Censurati scostamenti nella spesa farmaceutica, la consigliera di Italia Viva presenta interrogazione alla Regione: «Rischio cure negate alle famiglie più fragili»
CATANZARO – I controlli sulla spesa farmaceutica e le contestazioni ai medici di medicina generale approdano in Consiglio regionale. La consigliera regionale di Casa Riformista–Italia Viva, Filomena Greco, ha depositato un’interrogazione alla Giunta per fare luce sui provvedimenti sanzionatori adottati da alcune Aziende sanitarie provinciali nei confronti dei medici di base.
Al centro della questione, secondo quanto emerso, vi sarebbero presunte “inappropriatezze prescrittive” individuate sulla base di scostamenti rispetto a parametri medi di spesa. Un criterio che la consigliera contesta apertamente.
«Il diritto alla salute non è una voce di bilancio – afferma Greco –. Garantire appropriatezza e sostenibilità è necessario, ma non si può ricorrere ad automatismi statistici che comprimono la valutazione clinica del singolo paziente».
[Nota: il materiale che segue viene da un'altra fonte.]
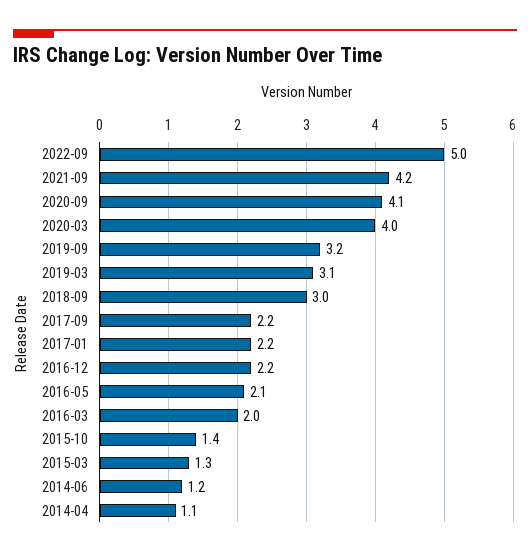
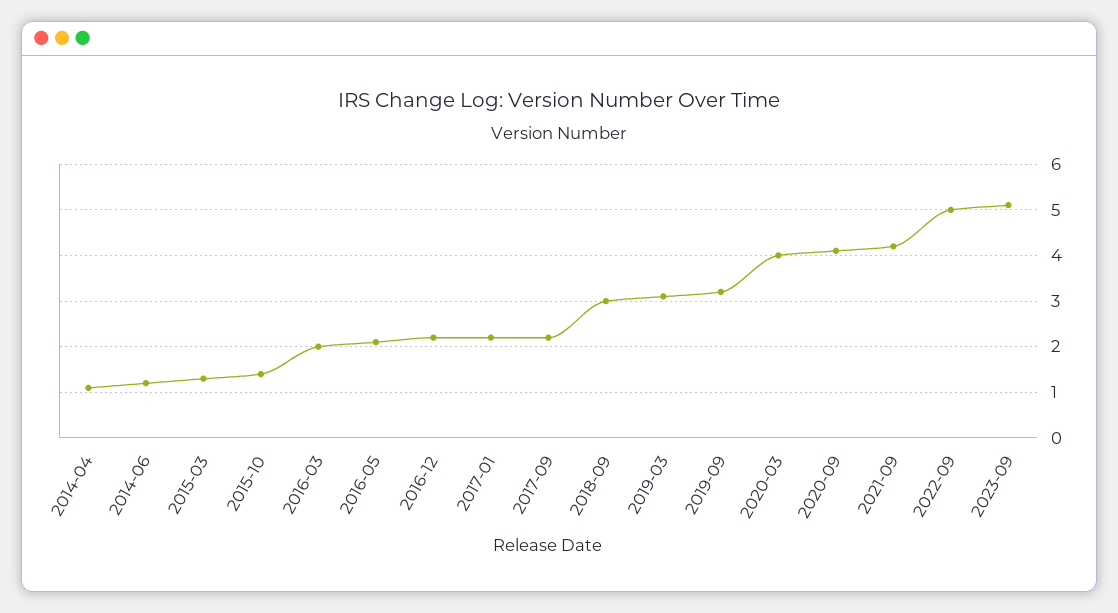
2023-09: none -> 5

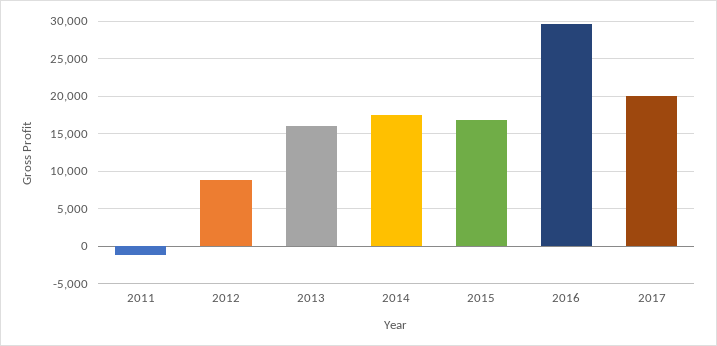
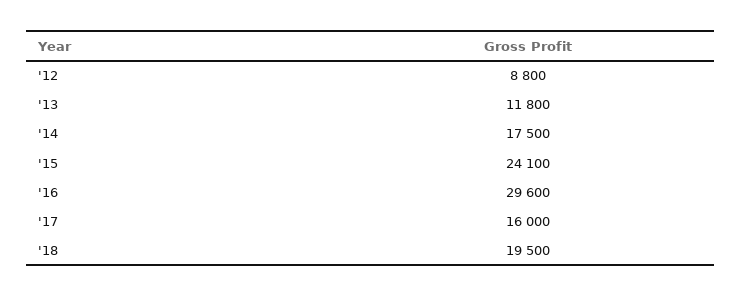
2011: -1000 -> none
2013: 16000 -> 11800
2015: 17000 -> 24100
2017: 20000 -> 16000
'18: none -> 19500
Per la rappresentante di Italia Viva i medici di famiglia restano «il primo presidio sanitario nelle comunità», fondamentali per seguire pazienti cronici ed evitare ricoveri impropri. «Metterli sotto pressione con logiche esclusivamente contabili – aggiunge – significa indebolire la sanità territoriale».
Nel mirino anche le possibili ricadute sui cittadini. «Se il contenimento della spesa porta a prescrivere meno o costringe le persone ad acquistare i farmaci privatamente, saranno soprattutto le famiglie più fragili a rinunciare alle cure».
Da qui la richiesta alla Regione di chiarire criteri e finalità dei controlli, trovando «un equilibrio reale tra sostenibilità finanziaria e diritto alla salute», assumendosi la responsabilità delle scelte adottate.